Additionally, NVIDIA has ordered 300,000 H20 AI chips from TSMC to meet growing demand in the Chinese market. This order emphasizes China's appetite for American AI hardware, even with less power than chips available in the US [2]. NVIDIA developed the H20 to compete with Huawei, a chipmaker based in China, and the US bars companies from selling US technology to Huawei. The H20 is much slower than NVIDIA's H100 and H200 AI chips, which are available to customers outside China. Despite this, NVIDIA sold an estimated 1 million H20s in 2024 and is on track to sell more this year [2].
The order for 300,000 H20 AI chips from TSMC underscores NVIDIA's commitment to serving the Chinese market, which remains a significant driver of growth for the company. The move also highlights the ongoing tension between the US and China over access to cutting-edge technology, with the US attempting to prevent China from acquiring advanced AI chips [2].

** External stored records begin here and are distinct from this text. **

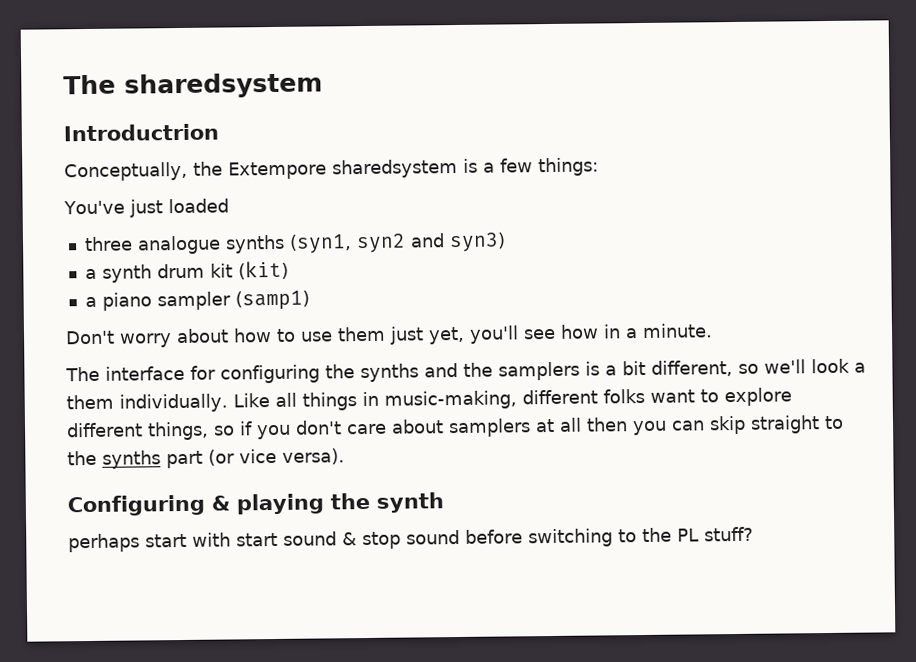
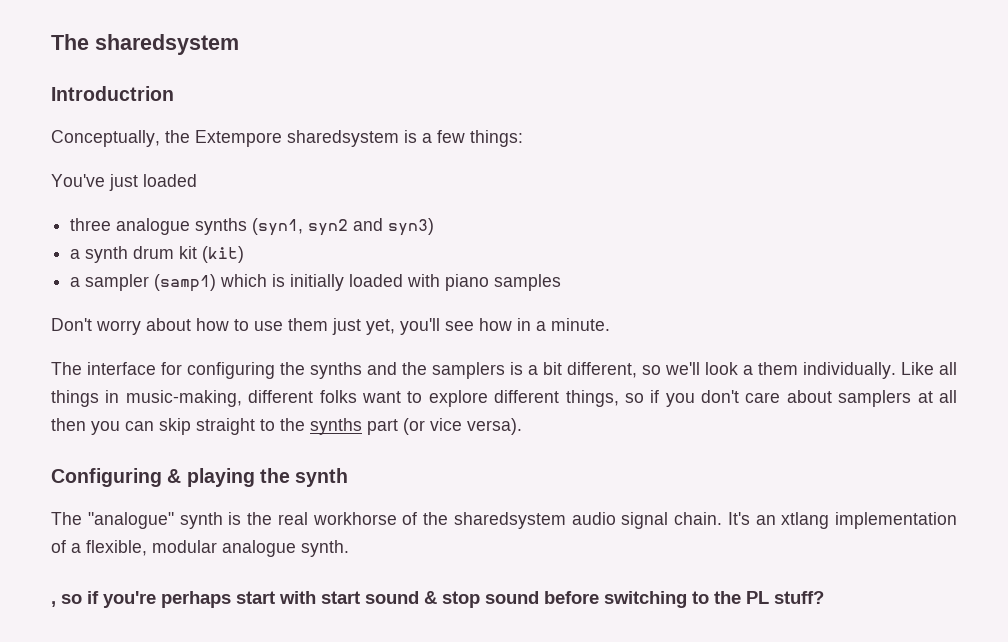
- a piano sampler (samp1)
+ a sampler (samp1) which is initially loaded with piano samples
- perhaps start with start sound & stop sound before switching to the PL stuff?
+ The "analogue" synth is the real workhorse of the sharedsystem audio signal chain. It's an xtlang implementation of a flexible, modular analogue synth.
+ , so if you're perhaps start with start sound & stop sound before switching to the PL stuff?

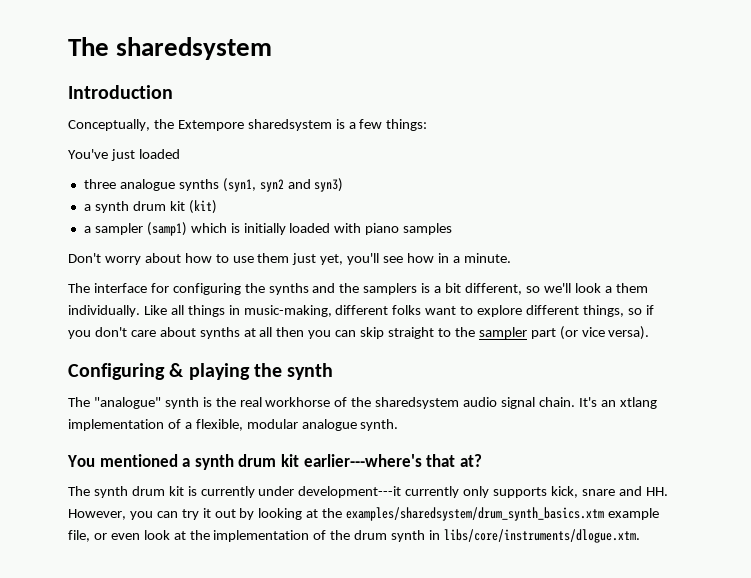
- Introductrion
+ Introduction
- Like all things in music-making, different folks want to explore different things, so if you don't care about samplers at all then you can skip straight to the synths part (or vice versa).
+ Like all things in music-making, different folks want to explore different things, so if you don't care about synths at all then you can skip straight to the sampler part (or vice versa).
- , so if you're perhaps start with start sound & stop sound before switching to the PL stuff?
+ You mentioned a synth drum kit earlier---where's that at?
+ The synth drum kit is currently under development---it currently only supports kick, snare and HH. However, you can try it out by looking at the examples/sharedsystem/drum_synth_basics.xtm example file, or even look at the implementation of the drum synth in libs/core/instruments/dlogue.xtm.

In other developments, Morgan Stanley also raised its price targets on four other AI chip stocks, including Astera Labs, Broadcom, AMD, and Marvell Technology, reflecting growing enthusiasm for AI semiconductors [3]. The investment bank's upgrades reflect the long-term strength in the AI semiconductor business and accelerating demand for AI chips, particularly from cloud customers and consumer internet companies.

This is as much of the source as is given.